At the institutional level, FAO strengthens the capacities of national and governmental institutions to achieve gender equality and women’s empowerment, while at the community level it works with local communities, farmers’ organizations, community leaders and authorities to implement gender-responsive projects and programmes.

  • Women’s empowerment and closing the gender gap in agriculture and food systems are essential to eradicate hunger, malnutrition and poverty, and to reach the Sustainable Development Goal 2 target of Zero Hunger by 2030.
  • Women are slightly more food insecure than men both at global and regional levels.
  • Women’s food security and nutrition, as well as their income and decent employment opportunities, must be ensured in order to increase their productivity, improve their health status and maintain their general well-being, and that of their children, families and households.
  • Women’s empowerment often leads to improved nutrition due to its positive effects on child and maternal health.

  • Advocate for gender equality issues in international and national policy dialogues, so that women and girls can be empowered and all forms of malnutrition can be eradicated.
  • Design gender-responsive interventions with the aim of providing women and men with the same access to food, productive resources, education, decision-making power and economic opportunities along food value chains.
  • Strengthen the capacities of national institutions to collect and use sex-disaggregated data, in order to build a strong evidence base that can guide the design of adequate gender-responsive policies, strategies, laws and programmes, and monitor the gender impacts of food security and nutrition.
  • Identify and combat existing gender stereotypes and discriminatory gender norms affecting food security, nutrition and agriculture.
  • Target both women and men in nutrition education and training programmes on food production, aggregation, processing, distribution and marketing, as well as support behavioral change for food waste reduction and healthy dietary habits for gender-equitable consumption practices.
  • Recognize women’s unpaid care and productive work and adopt tailored measures to address their work burden and support the equal distribution of unpaid care and domestic work.

FAO-led Dimitra Clubs have engaged both women and men in initiatives targeting food security and nutrition. They have contributed to changing people’s behaviours in terms of diet, alleviating food taboos, ameliorating agricultural practices and choice of crops, and cultural practices that reinforced inequalities. In the Democratic Republic of Congo, for example, through the Dimitra Clubs, members – women and men – were able to discuss and change 30 different food taboos that were affecting women’s nutrition.

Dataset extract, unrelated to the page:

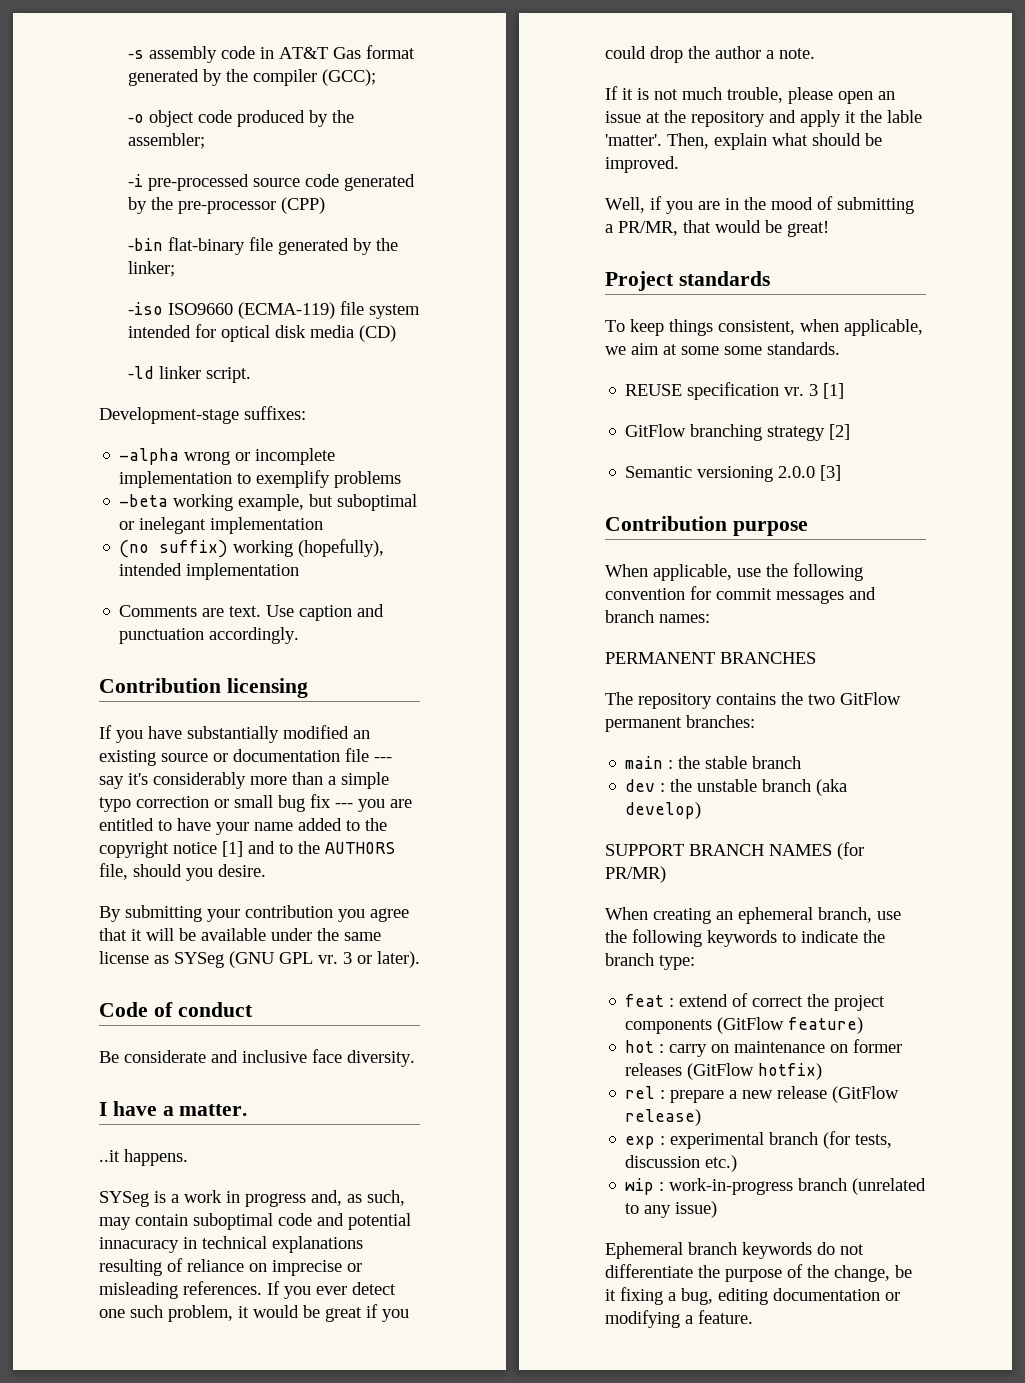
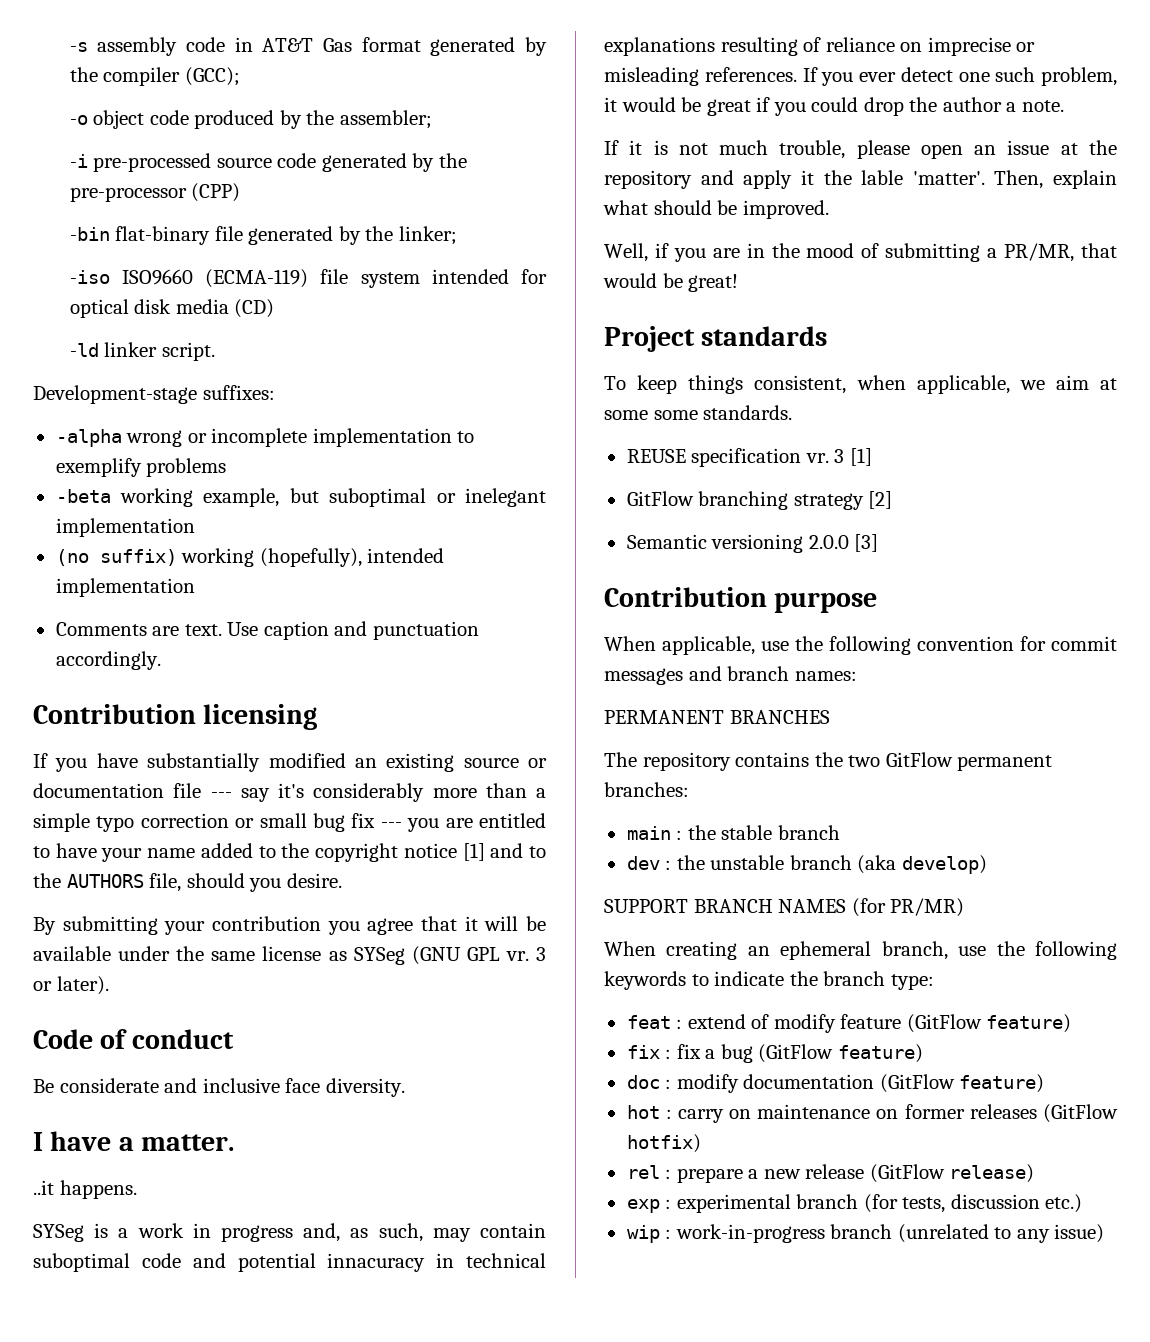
- feat : extend of correct the project components (GitFlow feature)
+ feat : extend of modify feature (GitFlow feature)
+ fix : fix a bug (GitFlow feature)
+ doc : modify documentation (GitFlow feature)
- Ephemeral branch keywords do not differentiate the purpose of the change, be it fixing a bug, editing documentation or modifying a feature.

To assess the nutrient intakes of women of reproductive age (WRA, aged 15–49 years), FAO and partners developed the Minimum Dietary Diversity for Women indicator, which is a dichotomous indicator of whether or not WRA have consumed at least five out of ten defined food groups the previous day or night. This is a proxy indicator for measuring the higher micronutrient adequacy, an important dimension of diet quality. It is the only standardized indicator focusing on women. It is now being used in many countries and increasingly integrated into large-scale surveys, such as the Demographic Health Survey.

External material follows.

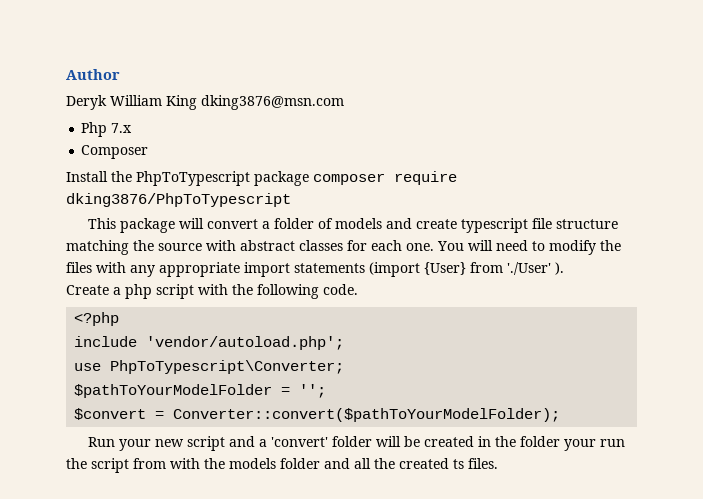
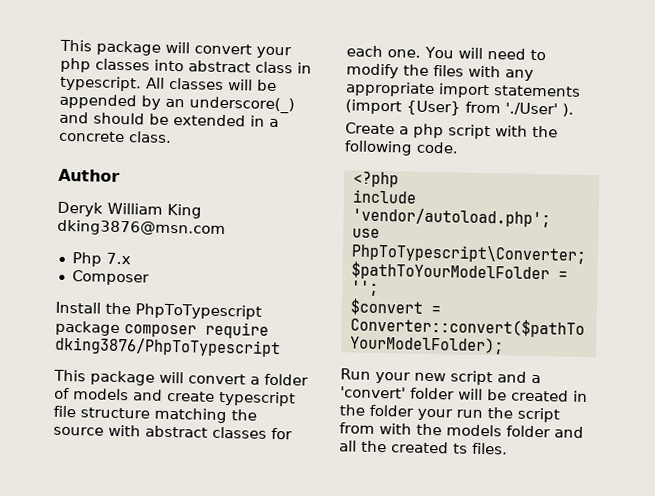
+ This package will convert your php classes into abstract class in typescript. All classes will be appended by an underscore(_) and should be extended in a concrete class.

The FAO/World Health Organization (WHO) Global Individual Food Consumption Data Tool (FAO/WHO GIFT) gathers and disseminates existing dietary data from all countries around the world. Data, shared through FAO/WHO GIFT, are age- and sex disaggregated to ensure that food and nutrient intakes highlight population groups of concern. The platform provides data to support policy-makers, programme planners, non-governmental organization staff and many other stakeholders, in taking informed and gender-responsive decisions to improve health and nutrition.